EXERCISE OBJECTIVE:
Retype, exactly as they stand, the lines from the start of the data to the line that contains "[173,404,328,417] ##Credits ####Erika", both ends included. Leave the pictures out.

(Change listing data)
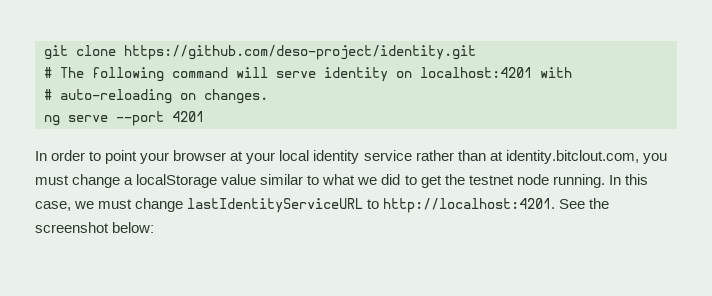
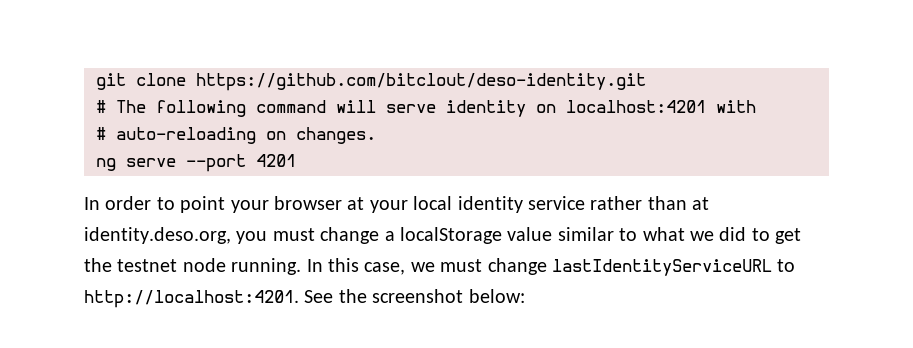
[124,45,476,60] https://github.com/deso-project/identity.git -> [196,73,646,91] https://github.com/bitclout/deso-identity.git
[505,150,639,164] identity.bitclout.com, -> [84,227,231,244] identity.deso.org,

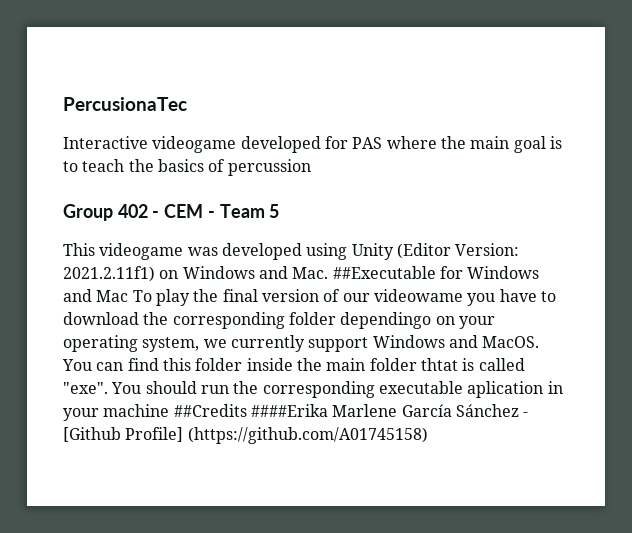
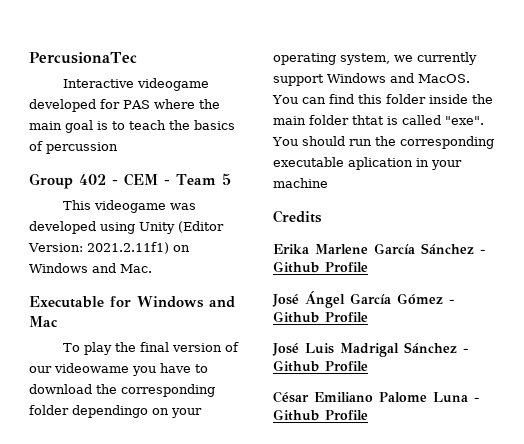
[332,266,436,279] ##Executable -> [29,296,104,308] // Executable
(129, 296) none -> (58, 321) //
[173,404,328,417] ##Credits ####Erika -> [273,210,322,223] [273,244,309,254] // Credits // Erika
[63,427,428,444] [Github Profile] (https://github.com/A01745158) -> [273,261,368,273] [272,291,454,308] [273,311,368,323] [272,342,468,357] [273,360,368,372] [273,391,479,403] [273,409,368,421] Github Profile // José Ángel García Gómez - Github Profile // José Luis Madrigal Sánchez - Github Profile // César Emiliano Palome Luna - Github Profile

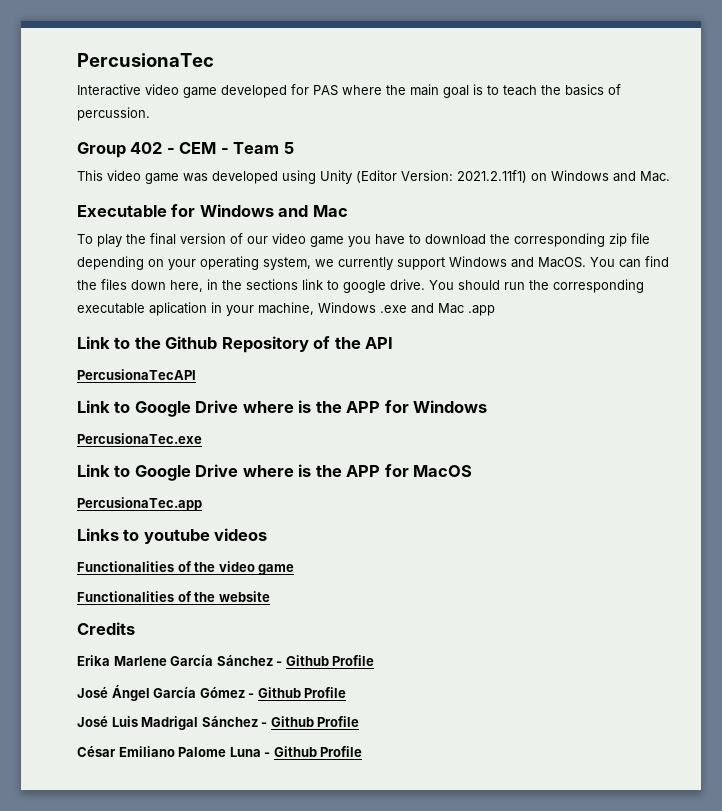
[136,78,209,91] videogame -> [145,84,217,98] video game
[46,142,118,154] percussion -> [77,107,150,121] percussion.
[93,200,166,213] videogame -> [107,170,179,184] video game
[54,363,129,373] videowame -> [272,233,344,247] video game
[29,405,148,418] folder dependingo -> [609,233,650,247] [77,256,144,270] zip file depending
[357,94,493,104] [273,115,484,125] this folder inside the main folder thtat is called "exe". -> [77,279,425,293] the files down here, in the sections link to google drive.
[273,178,328,188] machine -> [258,302,495,316] [77,336,394,353] [77,369,196,380] [77,400,488,417] [77,433,202,444] [77,464,473,481] [77,497,202,511] [77,528,268,544] [77,561,295,575] [77,591,270,602] machine, Windows .exe and Mac .app // Link to the Github Repository of the API // PercusionaTecAPI // Link to Google Drive where is the APP for Windows // PercusionaTec.exe // Link to Google Drive where is the APP for MacOS // PercusionaTec.app // Links to youtube videos // Functionalities of the video game // Functionalities of the website

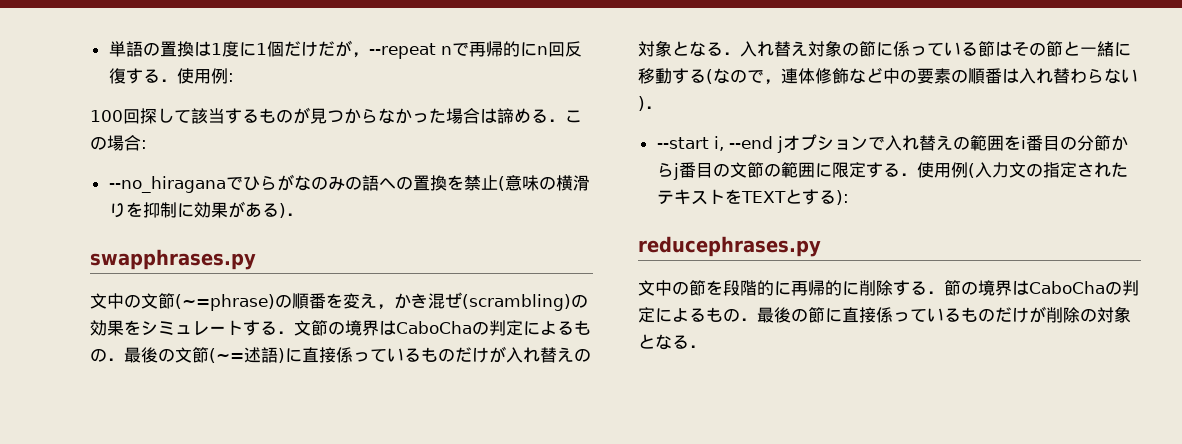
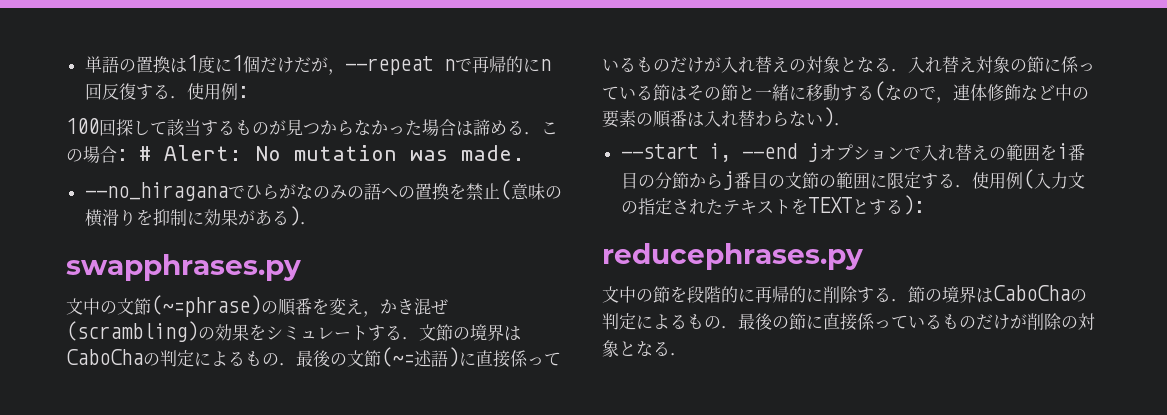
(147, 144) none -> [139,145,525,161] # Alert: No mutation was made.

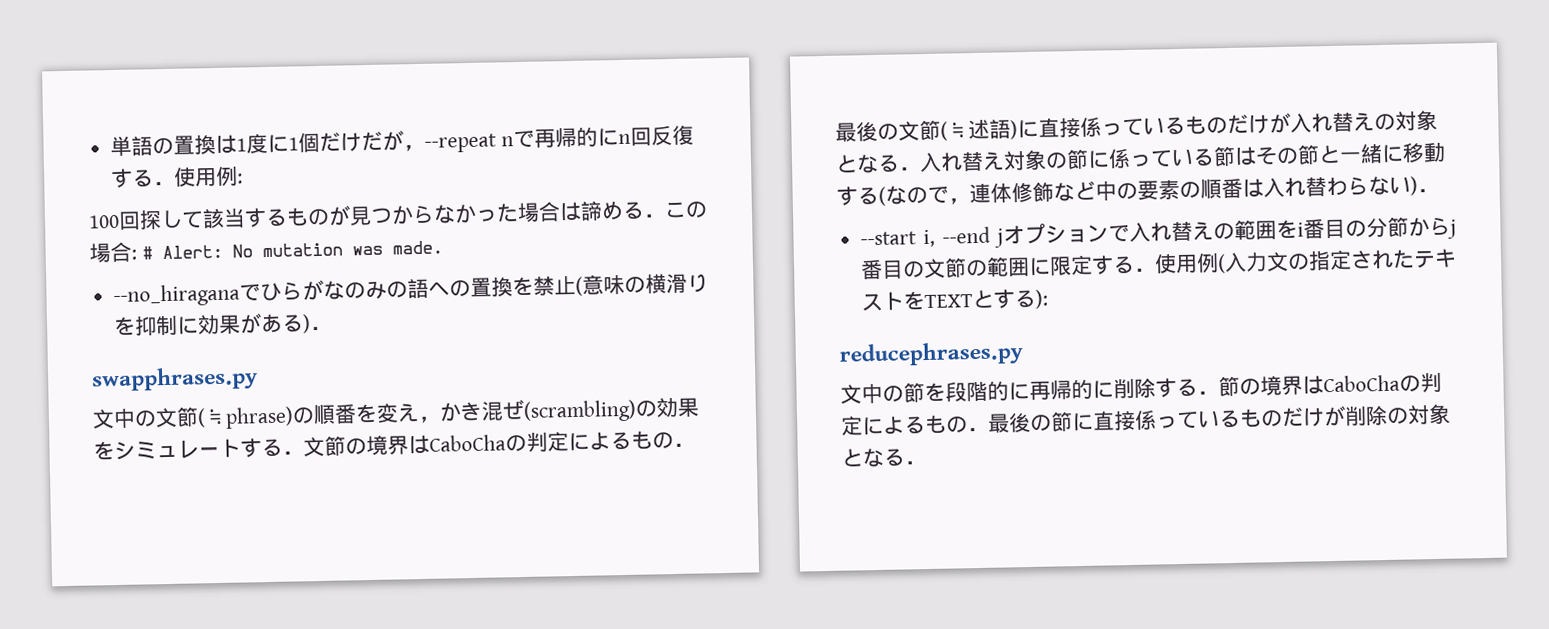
[151,295,261,317] (~=phrase) -> [197,406,294,430] (≒phrase)
[381,347,414,367] (~= -> [940,121,969,141] (≒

WRITTEN RESPONSE:
[124,45,476,60] https://github.com/deso-project/identity.git -> [196,73,646,91] https://github.com/bitclout/deso-identity.git
[505,150,639,164] identity.bitclout.com, -> [84,227,231,244] identity.deso.org,

[332,266,436,279] ##Executable -> [29,296,104,308] // Executable
(129, 296) none -> (58, 321) //
[173,404,328,417] ##Credits ####Erika -> [273,210,322,223] [273,244,309,254] // Credits // Erika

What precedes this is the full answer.